Why is this LCG significantly faster in Python 2.7 than in Python 3.x?

Question

This is a simple linear congruential generator in Python:

def prng(n):
    # https://en.wikipedia.org/wiki/Lehmer_random_number_generator
    while True:
        n = n * 48271 % 0x7fffffff
        yield n

g = prng(123)
for i in range(10**8):
    next(g)

assert next(g) == 1062172093

Python 2.7 is faster than any version of Python 3.x here. Producing 100M terms on Linux:

python2.7 g.py   14.60s user 0.65s system 99% cpu 15.260 total
python3.6 g.py   18.70s user 0.00s system 99% cpu 18.711 total
python3.7 g.py   18.10s user 0.04s system 99% cpu 18.193 total
python3.8 g.py   19.22s user 0.02s system 99% cpu 19.273 total
python3.9 g.py   18.90s user 0.00s system 99% cpu 18.924 total
python3.10 g.py  18.29s user 0.00s system 99% cpu 18.311 total
python3.11 g.py  16.93s user 0.00s system 99% cpu 16.946 total

Why are CPython 3.x interpreters so much slower at executing this code?

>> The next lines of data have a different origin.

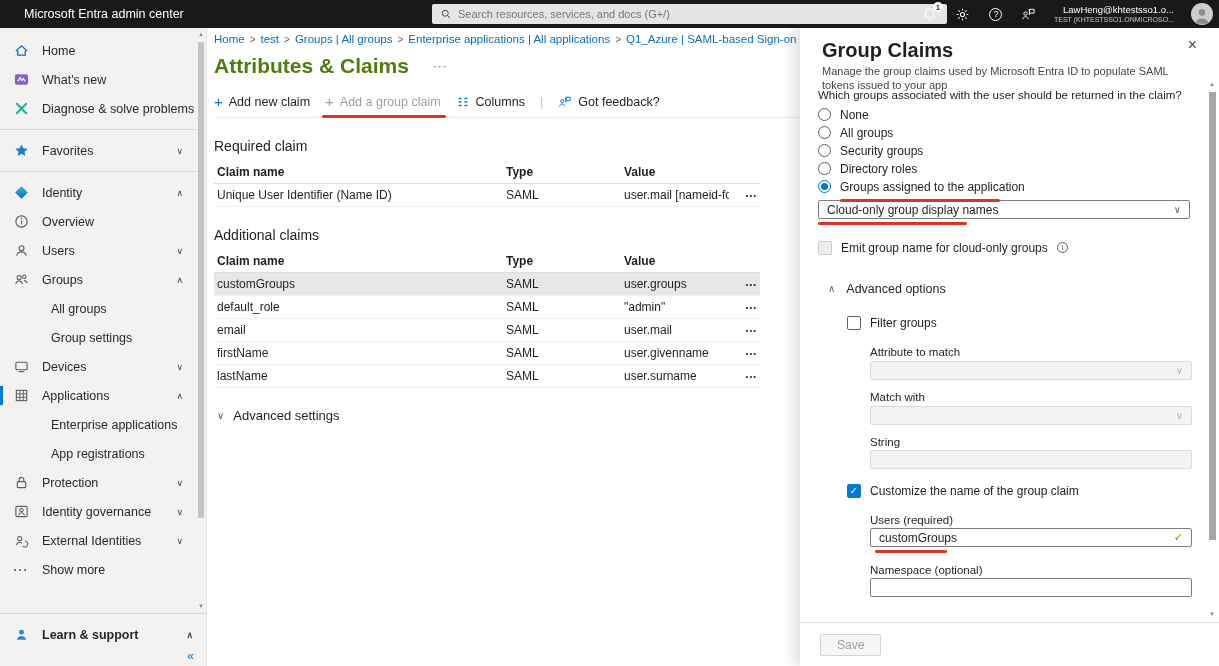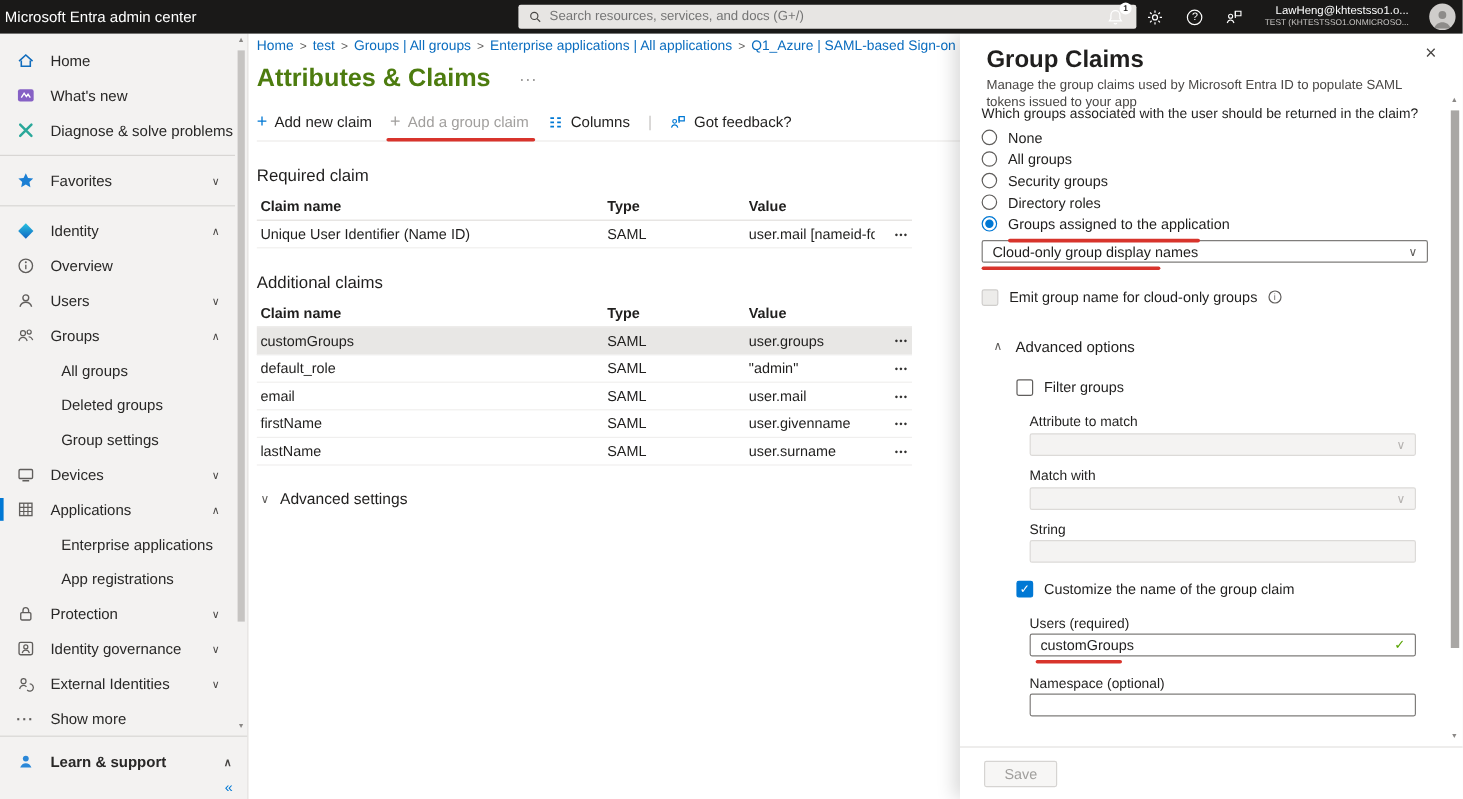--- a/index.html
+++ b/index.html
@@ -11,7 +11,7 @@
   
   .topbar { position:absolute; top:0; left:0; width:100%; height:28px; background:#1a1918;
             color:#fff; display:flex; align-items:center; z-index:30; }
-  .topbar-title { font-size:12.5px; padding-left:4px; white-space:nowrap; }
+  .topbar-title { font-size:12.5px; padding-left:24px; white-space:nowrap; }
   .search-box { position:absolute; left:432px; top:4px; width:515px; height:20px; background:#e7e5e3;
                 border-radius:2px; display:flex; align-items:center; padding:0 8px; gap:6px; }
   .search-box input { border:none; background:transparent; outline:none; font-size:11px; color:#484644;

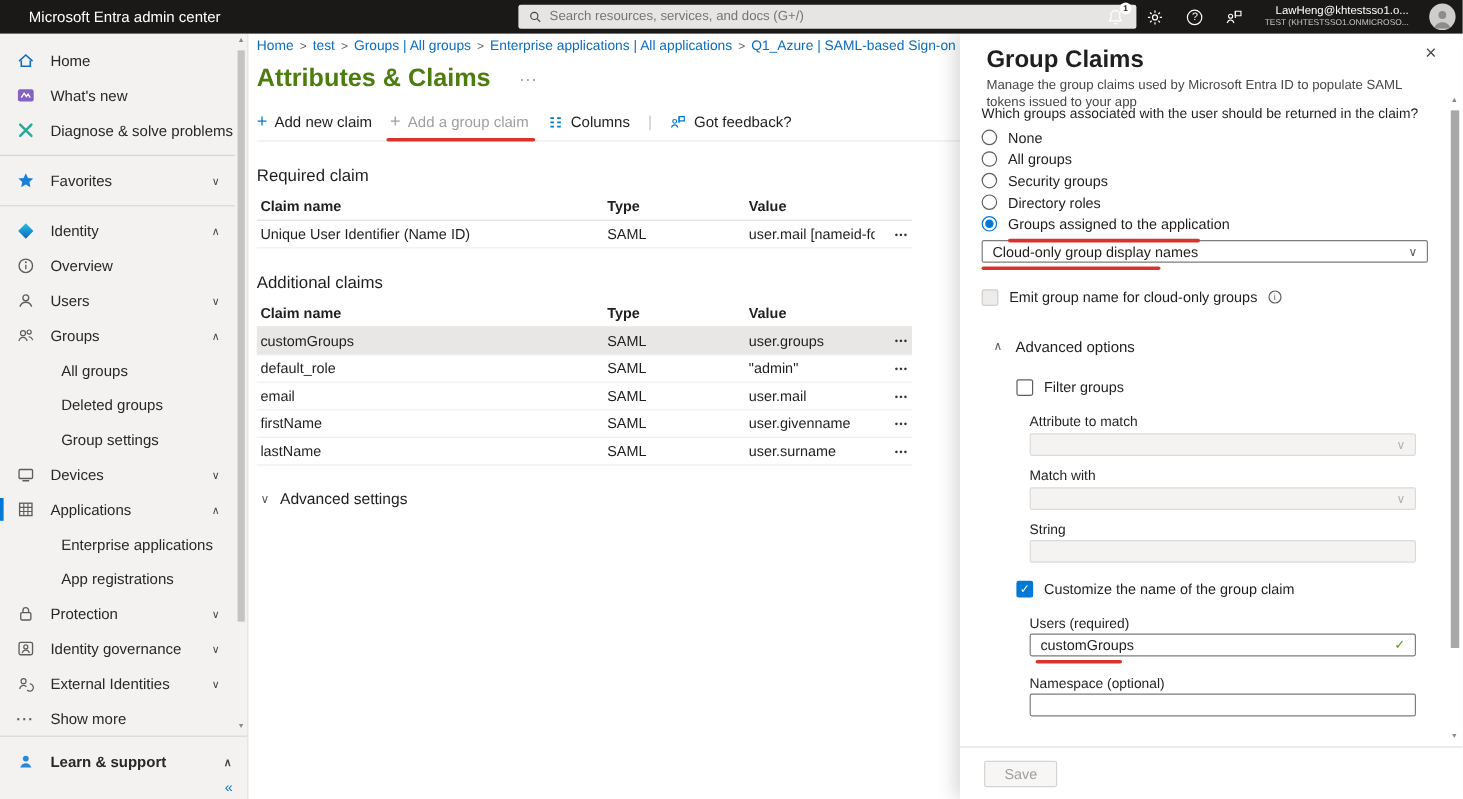--- a/index.html
+++ b/index.html
@@ -281,9 +281,6 @@
       <span>All groups</span>
     </div>
     <div class="nav-item indent">
-      <span>Deleted groups</span>
-    </div>
-    <div class="nav-item indent">
       <span>Group settings</span>
     </div>
     <div class="nav-item">

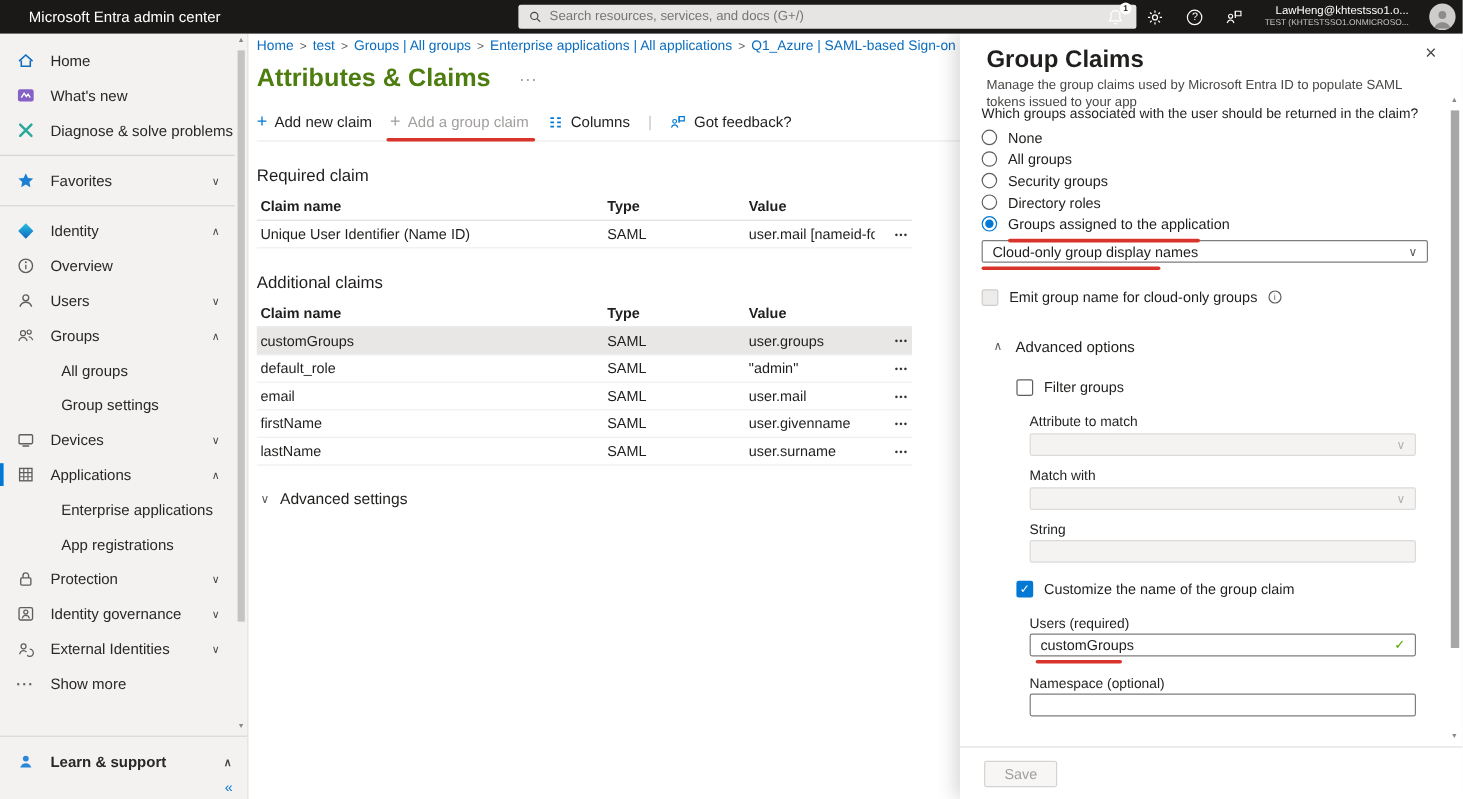--- a/index.html
+++ b/index.html
@@ -109,7 +109,7 @@
                  color:#605e5c; display:inline-flex; align-items:center; justify-content:center; flex:none; }
   .adv-row { display:flex; align-items:center; gap:11px; font-size:12.5px; height:15px; margin-top:26px;
              padding-left:10px; cursor:pointer; }
-  .sub { margin-left:40px; }
+  .sub { margin-left:52px; }
   .sub-check { margin-left:29px; }
   .input { width:322px; height:19px; border:1px solid #7f7d7b; border-radius:2px; background:#fff;
            display:flex; align-items:center; padding:0 8px; font-size:12px; margin-top:1px; position:relative; }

Just to be clear, you're trying to consume 1e8 numbers, then print one, right? — Mad Physicist, May 25 '21 at 20:33
@MadPhysicist I think he's just doing lots of repetitions for the benchmark. — Barmar, May 25 '21 at 20:34
@Barmar. Ah. So we're assuming int vs long is the problem here, not the new generator API — Mad Physicist, May 25 '21 at 20:37
@MadPhysicist That's the question: What's the source of the inefficiency here? — Barmar, May 25 '21 at 20:38
To the OP: Do you see the same problem if you use an ordinary loop rather than a generator? — Barmar, May 25 '21 at 20:39
Also, what if you consume it with itertools.islice fed into a deque(..., maxlen=0)? — Mad Physicist, May 25 '21 at 20:41
I tried with just a simple loop and get 21 s with Python 2 vs 44 s with Python 3, which confirms wim's timings. — Thierry Lathuille, May 25 '21 at 20:46
Consuming with `deque(islice(g, 10**8), maxlen=0)`, the Python 3 code is now *460% slower* :-\ — wim, May 25 '21 at 20:49
you can get 20-30% of performance if you use a loop instead of a generator — Hoxha Alban, May 25 '21 at 20:55
@HoxhaAlban To filter out the looping mechanism, compare this with a generator that just does `yield 1` — Barmar, May 25 '21 at 20:58
@MadPhysicist To clarify: 460% slower than the same code on Python 2 (i.e. the time spent in generator consumption is reduced, so the inefficiencies of the arithmetic are magnified in comparison). — wim, May 25 '21 at 21:32
[My results are different than OP](https://imgur.com/a/IDU30JP) At least on python 3.7.3 vs 2.7.16 — Yoshikage Kira, May 25 '21 at 21:33
@wim. I've added the deque version to my answer to clarify what I mean — Mad Physicist, May 25 '21 at 21:37
@MadPhysicist Seconds. I used timeit module to time the code. — Yoshikage Kira, May 25 '21 at 21:43
@wim. And now I've updated with `float` instead of numpy. It does a much better job being a fixed-width type than `np.uint64` apparently. — Mad Physicist, May 25 '21 at 22:05
@MadPhysicist Yeah. It is a comment. Did I post it as answer? No. OP assumed that CPython 3.x interpreter is slower than 2.x which is not true. Sure, you made bunch of optimization to speed up the python3 code. But what if you made same optimization in Python2 code. Is python2 going to be faster or not? It is hard to tell why is op's case py3 slower than py2 with certainty as there could be important information we are overlooking. — Yoshikage Kira, May 25 '21 at 22:23
@Goion. I think we have a couple of misunderstandings. I wasn't accusing you of not answering OP's question, just my comment. I'm still not sure what the actual numbers are. I totally agree that I'm not explaining much, except that the part where float is better than int is very unambiguous. Technically though, I'm pretty close to being able to answer the literal question in the title, even if that's not what wim is really asking — Mad Physicist, May 25 '21 at 22:34
It would be helpful if OP answered more specific questions. I ran some more test to [verify my result](https://imgur.com/a/4x0X94z). [My code](https://pastebin.com/LFPcjyE0) @ThierryLathuille What machine did you test this on? — Yoshikage Kira, May 25 '21 at 23:14

score 5 · Answer 1 · edited Jun 03 '21 at 18:37

I don't have a py2 to play with, so the following benchmarks just compare different implementation details in py3. All the benchmarks are done in IPython 7.22.0 running a Python 3.8.8 kernel using time.process_time. I took the middle of three times for each run. Results are meaningful to about 1sec, or ~3% accuracy.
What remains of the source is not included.